(Problem requirements): Take the data below and extract the lines from the one with "subtotal: 539.03 -> 565.01" to the one with "total: 646.84 -> 678.01", inclusive, exactly as written.

Saved data entries
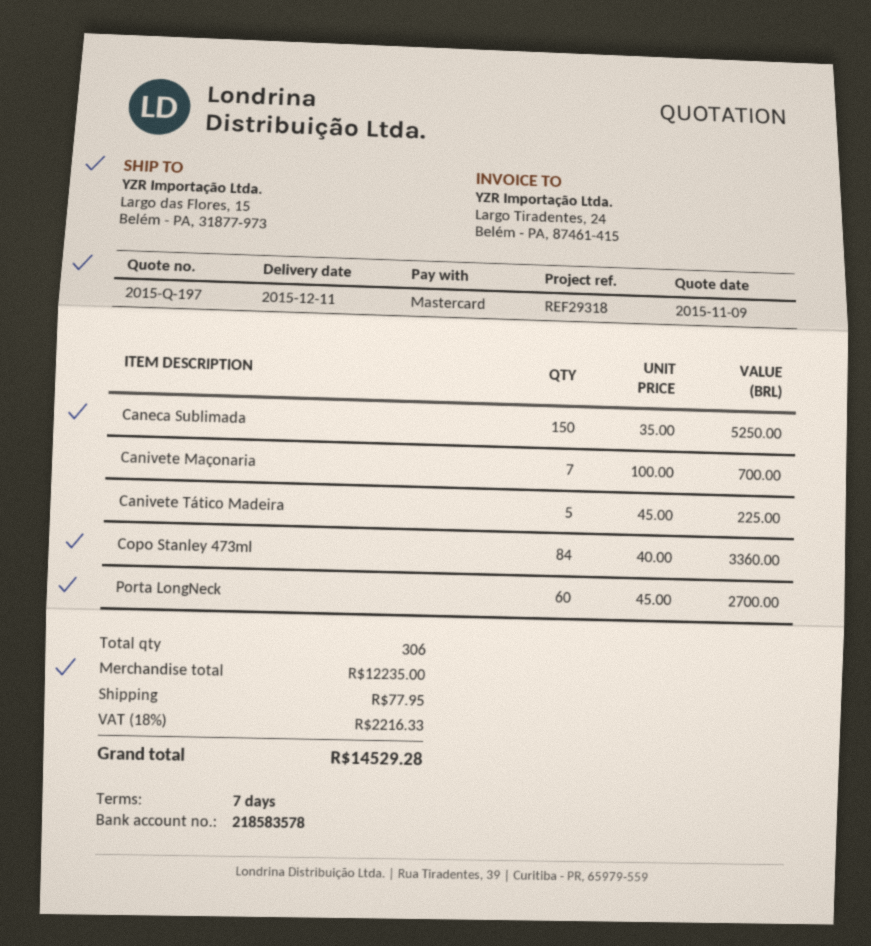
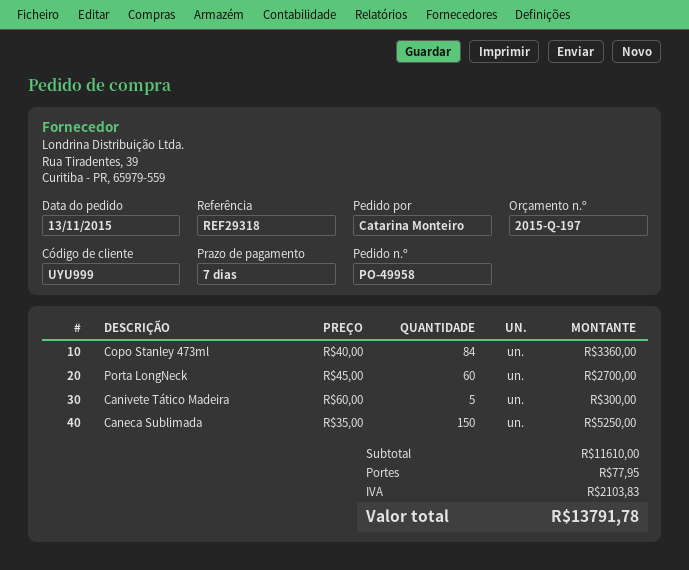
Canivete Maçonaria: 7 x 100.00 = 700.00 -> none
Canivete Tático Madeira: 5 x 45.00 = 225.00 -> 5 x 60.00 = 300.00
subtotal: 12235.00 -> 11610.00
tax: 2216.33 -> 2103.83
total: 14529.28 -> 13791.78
...
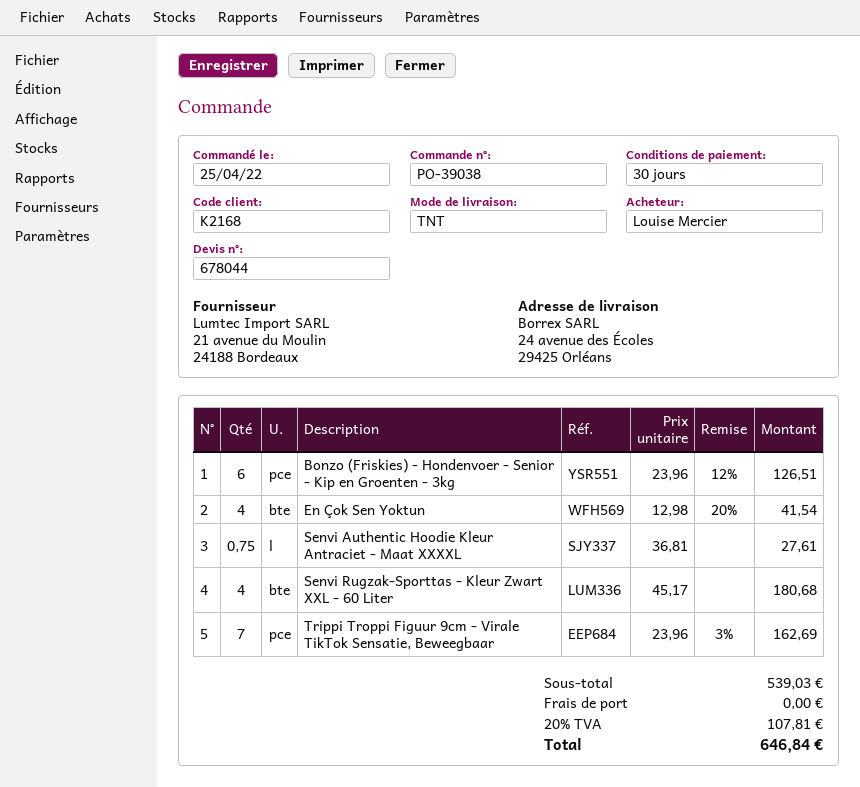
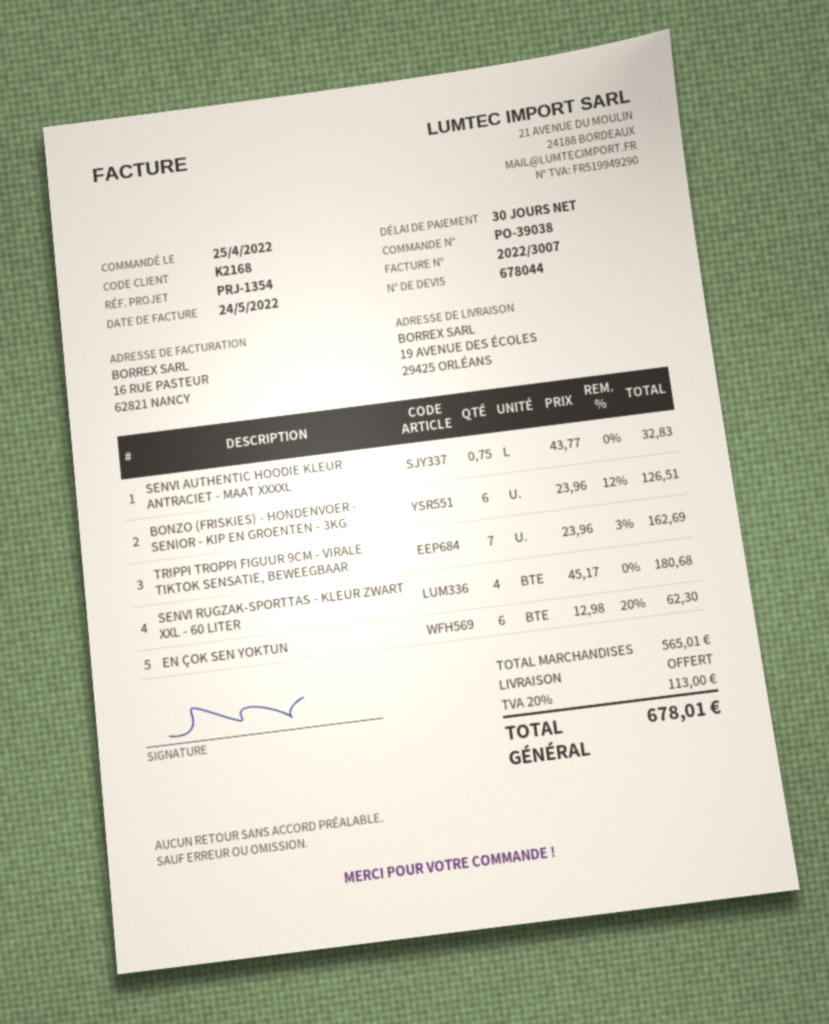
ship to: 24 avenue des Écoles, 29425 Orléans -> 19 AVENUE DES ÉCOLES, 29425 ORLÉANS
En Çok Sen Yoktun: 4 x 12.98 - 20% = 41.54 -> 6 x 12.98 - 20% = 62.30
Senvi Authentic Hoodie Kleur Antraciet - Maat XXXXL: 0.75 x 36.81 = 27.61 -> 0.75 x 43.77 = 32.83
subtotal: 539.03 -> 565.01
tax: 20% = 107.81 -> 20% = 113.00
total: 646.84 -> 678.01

(Finished exercise):
subtotal: 539.03 -> 565.01
tax: 20% = 107.81 -> 20% = 113.00
total: 646.84 -> 678.01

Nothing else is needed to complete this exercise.